Before-and-after page screenshots.
————————

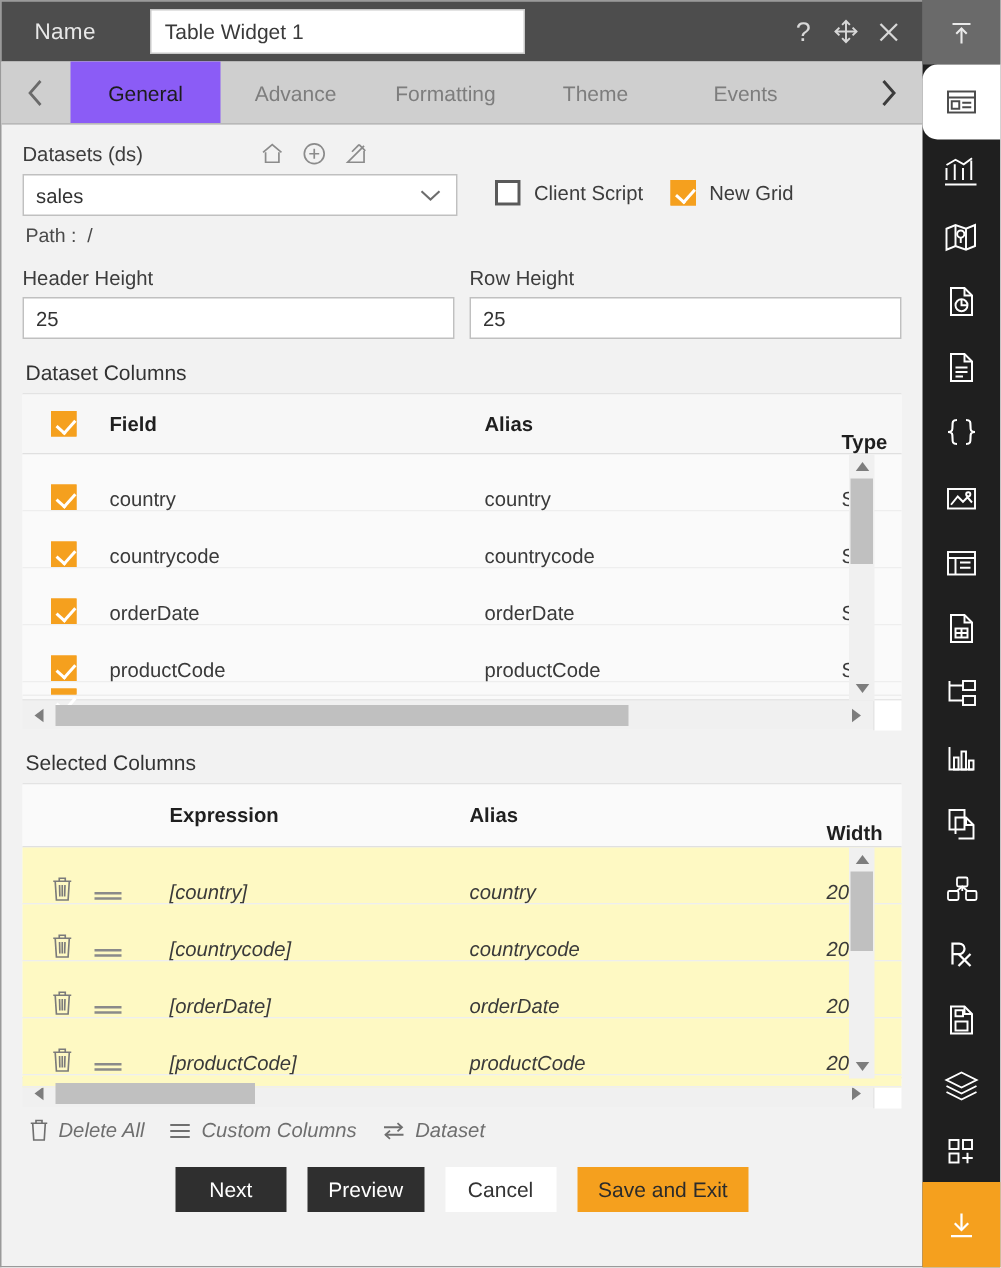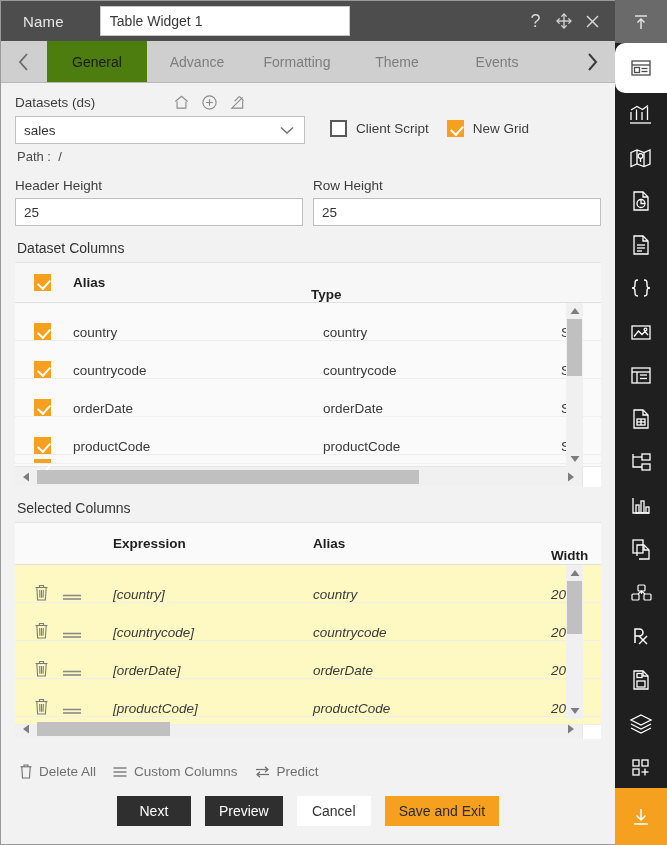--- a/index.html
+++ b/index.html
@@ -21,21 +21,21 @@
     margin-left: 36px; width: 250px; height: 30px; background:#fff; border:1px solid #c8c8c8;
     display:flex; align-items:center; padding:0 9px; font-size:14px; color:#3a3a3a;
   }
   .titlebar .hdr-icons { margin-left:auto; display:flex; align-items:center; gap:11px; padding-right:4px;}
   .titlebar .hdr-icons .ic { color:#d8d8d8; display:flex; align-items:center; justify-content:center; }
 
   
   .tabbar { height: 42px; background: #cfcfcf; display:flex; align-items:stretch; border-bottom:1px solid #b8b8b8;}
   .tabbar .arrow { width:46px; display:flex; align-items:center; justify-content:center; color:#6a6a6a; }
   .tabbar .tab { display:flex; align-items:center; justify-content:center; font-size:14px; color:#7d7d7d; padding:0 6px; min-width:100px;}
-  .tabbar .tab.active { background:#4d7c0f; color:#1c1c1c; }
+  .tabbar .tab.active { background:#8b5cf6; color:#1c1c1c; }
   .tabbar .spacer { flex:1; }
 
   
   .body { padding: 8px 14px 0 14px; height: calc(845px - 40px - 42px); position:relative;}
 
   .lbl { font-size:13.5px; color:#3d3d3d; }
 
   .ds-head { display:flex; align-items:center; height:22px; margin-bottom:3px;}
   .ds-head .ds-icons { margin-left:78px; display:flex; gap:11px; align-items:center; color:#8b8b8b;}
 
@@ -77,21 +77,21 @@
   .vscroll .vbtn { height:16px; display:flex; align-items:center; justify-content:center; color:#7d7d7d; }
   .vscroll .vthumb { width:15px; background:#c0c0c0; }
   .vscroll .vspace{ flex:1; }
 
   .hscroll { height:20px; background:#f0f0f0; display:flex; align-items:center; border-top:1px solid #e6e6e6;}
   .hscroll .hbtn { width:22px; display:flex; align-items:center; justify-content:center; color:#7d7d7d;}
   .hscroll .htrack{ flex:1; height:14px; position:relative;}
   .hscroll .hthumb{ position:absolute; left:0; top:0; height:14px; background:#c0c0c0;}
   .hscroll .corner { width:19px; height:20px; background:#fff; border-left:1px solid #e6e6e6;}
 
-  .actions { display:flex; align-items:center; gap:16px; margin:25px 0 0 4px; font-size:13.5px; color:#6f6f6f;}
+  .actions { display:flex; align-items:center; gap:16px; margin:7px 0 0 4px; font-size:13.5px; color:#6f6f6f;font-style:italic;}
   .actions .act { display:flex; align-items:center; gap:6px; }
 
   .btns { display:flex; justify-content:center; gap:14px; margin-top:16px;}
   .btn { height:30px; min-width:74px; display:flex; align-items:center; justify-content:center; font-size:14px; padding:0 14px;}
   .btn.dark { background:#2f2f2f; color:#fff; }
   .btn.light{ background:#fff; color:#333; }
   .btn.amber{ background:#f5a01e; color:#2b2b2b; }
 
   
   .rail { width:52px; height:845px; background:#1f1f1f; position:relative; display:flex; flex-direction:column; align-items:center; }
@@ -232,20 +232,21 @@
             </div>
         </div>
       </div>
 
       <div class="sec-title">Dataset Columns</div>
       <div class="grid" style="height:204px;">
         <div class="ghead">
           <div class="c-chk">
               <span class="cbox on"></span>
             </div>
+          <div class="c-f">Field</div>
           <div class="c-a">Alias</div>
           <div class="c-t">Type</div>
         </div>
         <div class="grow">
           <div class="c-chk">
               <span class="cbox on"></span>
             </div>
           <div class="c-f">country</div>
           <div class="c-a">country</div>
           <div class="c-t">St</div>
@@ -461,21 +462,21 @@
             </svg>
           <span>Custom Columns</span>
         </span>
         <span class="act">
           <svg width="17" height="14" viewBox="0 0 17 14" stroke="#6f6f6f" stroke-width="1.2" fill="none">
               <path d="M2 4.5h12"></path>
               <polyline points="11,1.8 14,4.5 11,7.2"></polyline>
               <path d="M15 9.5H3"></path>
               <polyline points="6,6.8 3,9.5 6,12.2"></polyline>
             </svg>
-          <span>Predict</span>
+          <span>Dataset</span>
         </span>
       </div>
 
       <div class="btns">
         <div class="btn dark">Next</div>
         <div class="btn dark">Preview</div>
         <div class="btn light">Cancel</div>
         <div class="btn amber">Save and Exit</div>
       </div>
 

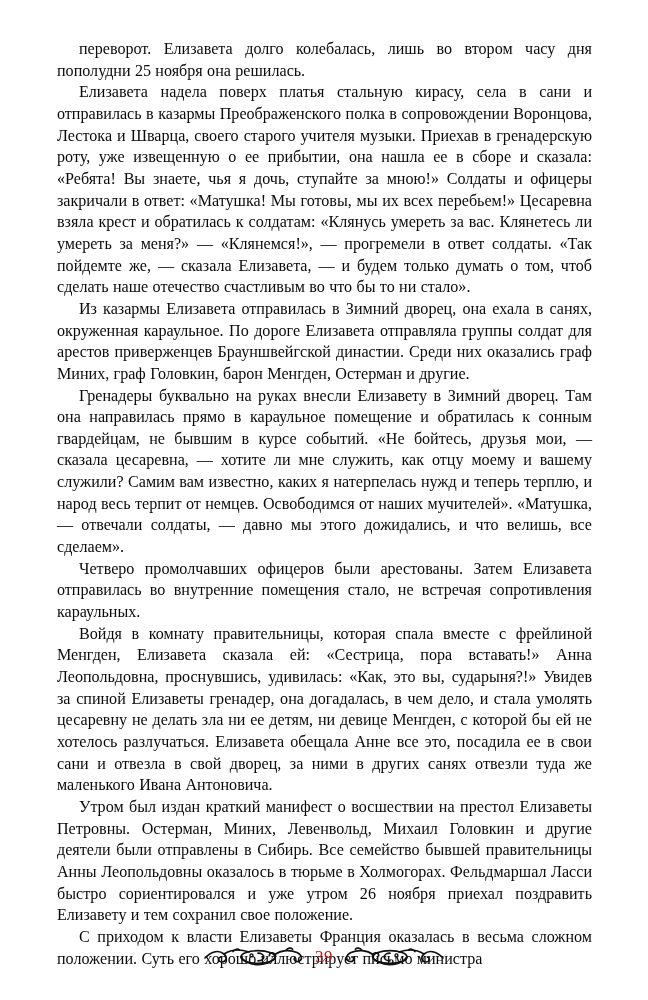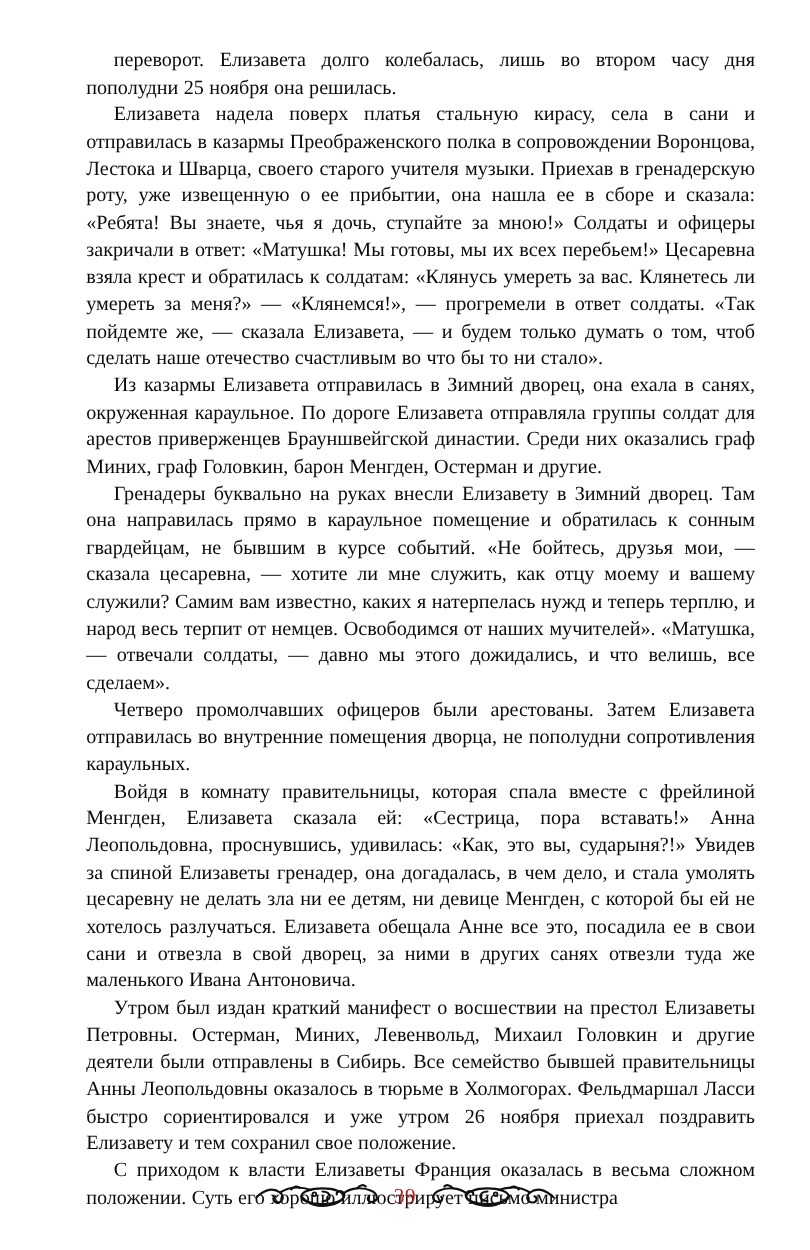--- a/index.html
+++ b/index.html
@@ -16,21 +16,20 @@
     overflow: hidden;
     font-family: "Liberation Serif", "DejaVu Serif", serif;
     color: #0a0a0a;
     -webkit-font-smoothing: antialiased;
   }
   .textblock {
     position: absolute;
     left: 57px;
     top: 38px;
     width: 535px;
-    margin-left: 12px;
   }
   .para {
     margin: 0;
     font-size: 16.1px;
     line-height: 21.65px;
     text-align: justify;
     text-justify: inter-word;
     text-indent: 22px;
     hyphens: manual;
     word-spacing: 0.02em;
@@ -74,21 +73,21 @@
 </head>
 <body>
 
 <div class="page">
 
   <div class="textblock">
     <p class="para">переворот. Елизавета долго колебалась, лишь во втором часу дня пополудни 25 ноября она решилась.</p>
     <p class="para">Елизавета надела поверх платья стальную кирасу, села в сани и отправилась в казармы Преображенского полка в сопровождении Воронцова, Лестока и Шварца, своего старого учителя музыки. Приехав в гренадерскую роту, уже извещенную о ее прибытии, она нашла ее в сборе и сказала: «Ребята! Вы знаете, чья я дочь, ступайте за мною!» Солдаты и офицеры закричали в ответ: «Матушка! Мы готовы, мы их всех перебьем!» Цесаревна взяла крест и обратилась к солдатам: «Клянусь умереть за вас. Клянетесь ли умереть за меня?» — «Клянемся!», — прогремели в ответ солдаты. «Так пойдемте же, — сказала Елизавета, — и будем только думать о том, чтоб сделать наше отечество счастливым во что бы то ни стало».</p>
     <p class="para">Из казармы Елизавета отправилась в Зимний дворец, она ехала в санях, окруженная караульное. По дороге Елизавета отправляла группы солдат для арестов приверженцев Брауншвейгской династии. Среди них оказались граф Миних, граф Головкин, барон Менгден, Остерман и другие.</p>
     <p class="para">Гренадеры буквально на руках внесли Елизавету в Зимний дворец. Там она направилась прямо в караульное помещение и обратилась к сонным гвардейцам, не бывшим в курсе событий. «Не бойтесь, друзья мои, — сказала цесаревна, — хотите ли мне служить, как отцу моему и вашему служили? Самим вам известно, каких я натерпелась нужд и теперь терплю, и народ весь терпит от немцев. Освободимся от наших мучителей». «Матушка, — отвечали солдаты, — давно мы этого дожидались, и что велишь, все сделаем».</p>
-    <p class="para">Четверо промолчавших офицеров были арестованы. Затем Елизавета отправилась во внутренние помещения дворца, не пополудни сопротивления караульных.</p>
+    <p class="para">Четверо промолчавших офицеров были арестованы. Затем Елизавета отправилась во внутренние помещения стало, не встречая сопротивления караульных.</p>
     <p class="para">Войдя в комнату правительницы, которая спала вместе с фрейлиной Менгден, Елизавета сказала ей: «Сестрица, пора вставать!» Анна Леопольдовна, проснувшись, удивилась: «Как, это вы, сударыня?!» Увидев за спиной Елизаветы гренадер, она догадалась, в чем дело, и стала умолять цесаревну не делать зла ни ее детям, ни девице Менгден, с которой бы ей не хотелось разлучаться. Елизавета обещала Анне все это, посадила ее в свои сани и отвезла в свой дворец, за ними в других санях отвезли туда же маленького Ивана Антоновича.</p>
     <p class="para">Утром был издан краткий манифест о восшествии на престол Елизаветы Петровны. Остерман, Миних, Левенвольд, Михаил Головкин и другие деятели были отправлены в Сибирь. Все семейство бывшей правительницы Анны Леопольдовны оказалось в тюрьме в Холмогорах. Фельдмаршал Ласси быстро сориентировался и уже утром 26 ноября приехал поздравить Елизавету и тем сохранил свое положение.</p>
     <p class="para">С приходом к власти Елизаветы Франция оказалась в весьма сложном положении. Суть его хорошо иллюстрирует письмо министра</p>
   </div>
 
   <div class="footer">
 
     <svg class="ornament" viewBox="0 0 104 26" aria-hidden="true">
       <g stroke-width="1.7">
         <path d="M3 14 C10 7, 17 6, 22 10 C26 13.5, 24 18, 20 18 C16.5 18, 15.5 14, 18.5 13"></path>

————————

ABOUT THIS EXERCISE. Instructions for the copy: start at the first entry, stop after the line containing "margin-left:auto; display:flex; align-items:center;", keep every line exact, and drop the pictures.

EXERCISE SOLUTION.
--- a/index.html
+++ b/index.html
@@ -21,21 +21,21 @@
     margin-left: 36px; width: 250px; height: 30px; background:#fff; border:1px solid #c8c8c8;
     display:flex; align-items:center; padding:0 9px; font-size:14px; color:#3a3a3a;
   }
   .titlebar .hdr-icons { margin-left:auto; display:flex; align-items:center; gap:11px; padding-right:4px;}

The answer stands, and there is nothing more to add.